╔══

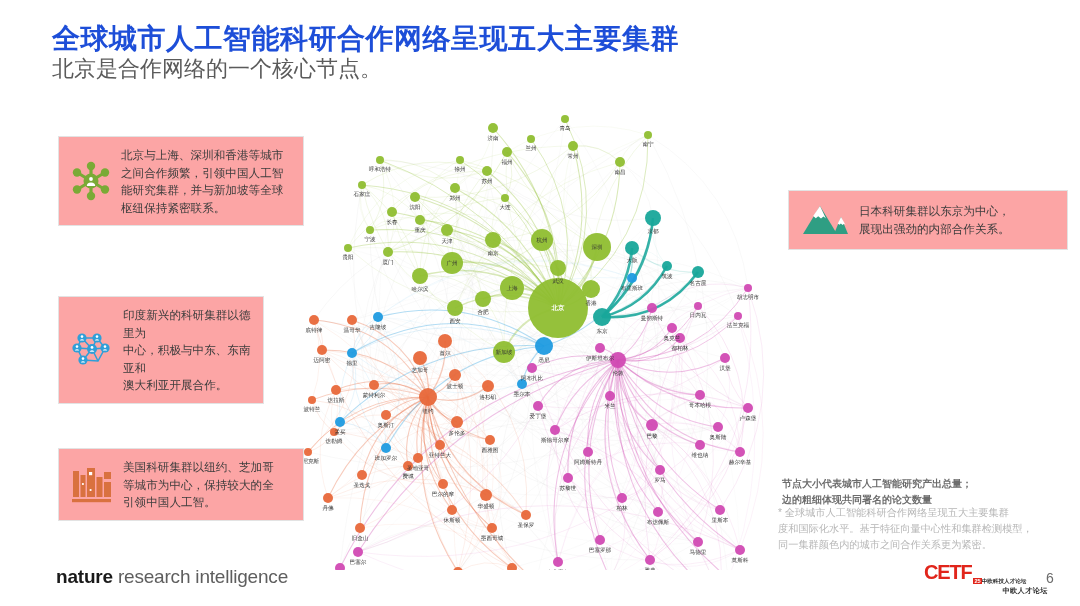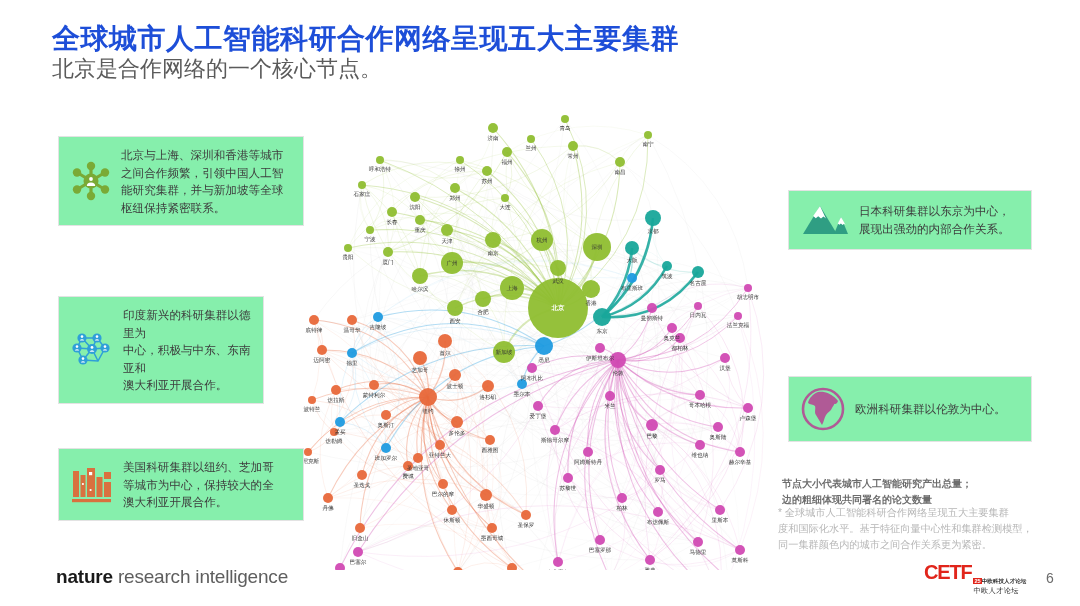"北京与上海、深圳和香港等城市" .card { background: #86efac -> #fca5a5 }
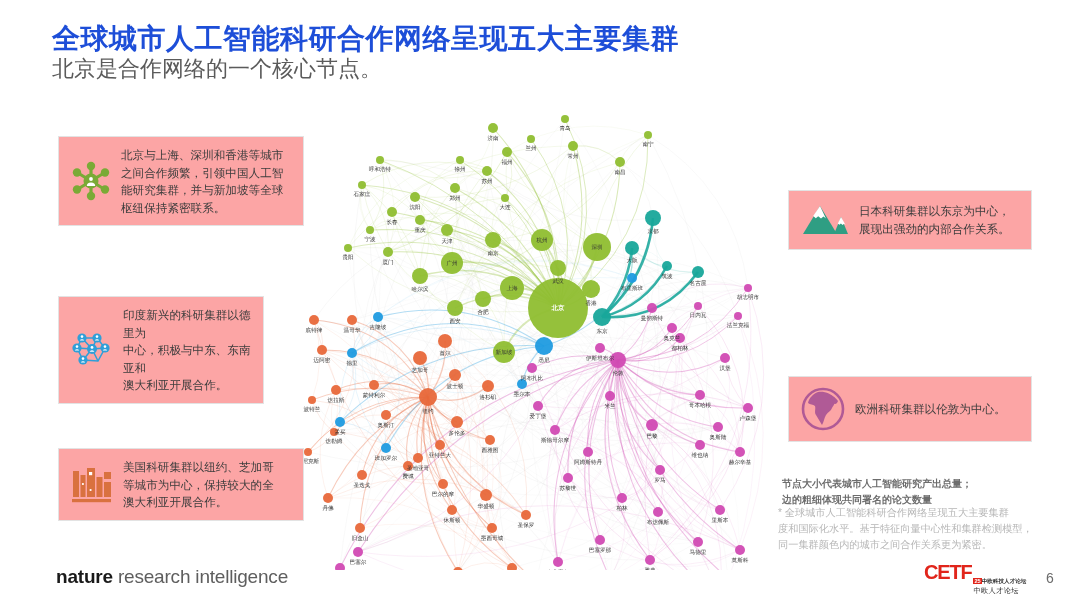"日本科研集群以东京为中心，" #card-jp { width: 244px -> 280px }
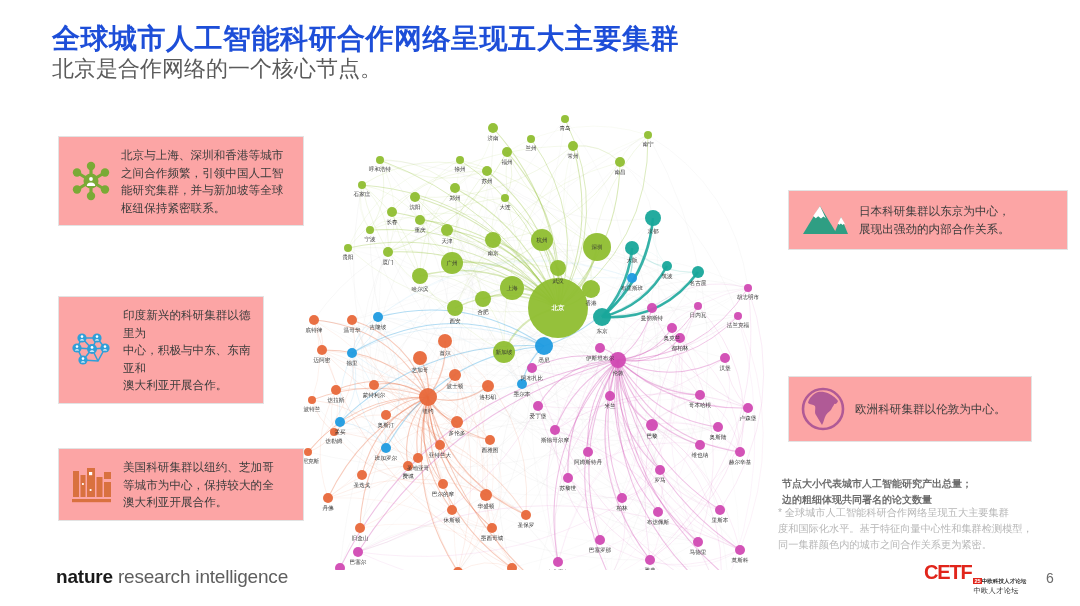"欧洲科研集群以伦敦为中心。" div.card { html: <div> <svg> <circle></circle> <g> <path></path> <path></path> </g> </svg> <div>欧洲科研集群以伦敦为中心。</div> </div> -> none }
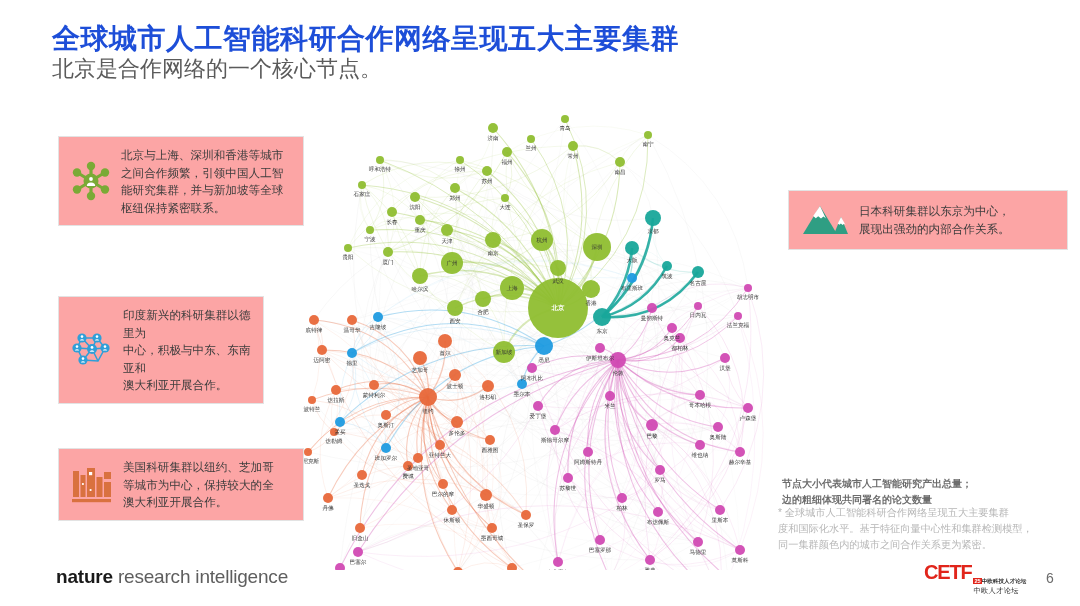"美国科研集群以纽约、芝加哥" div.txt { text: 澳大利亚开展合作 -> 引领中国人工智 }
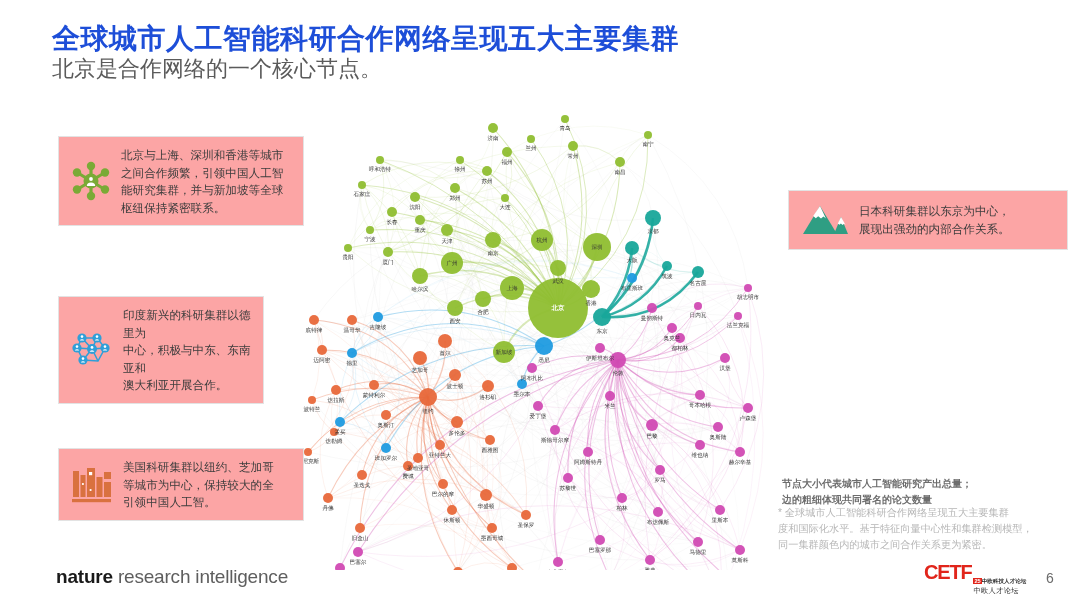"中欧人才论坛" .cetf-sub .row2 { font-weight: normal -> bold; margin-left: none -> 29px }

╚══

● Exercise objective
Print the material precisely as given, dropping any images it holds.

● Solution for this problem
"北京与上海、深圳和香港等城市" .card { background: #86efac -> #fca5a5 }
"日本科研集群以东京为中心，" #card-jp { width: 244px -> 280px }
"欧洲科研集群以伦敦为中心。" div.card { html: <div> <svg> <circle></circle> <g> <path></path> <path></path> </g> </svg> <div>欧洲科研集群以伦敦为中心。</div> </div> -> none }
"美国科研集群以纽约、芝加哥" div.txt { text: 澳大利亚开展合作 -> 引领中国人工智 }
"中欧人才论坛" .cetf-sub .row2 { font-weight: normal -> bold; margin-left: none -> 29px }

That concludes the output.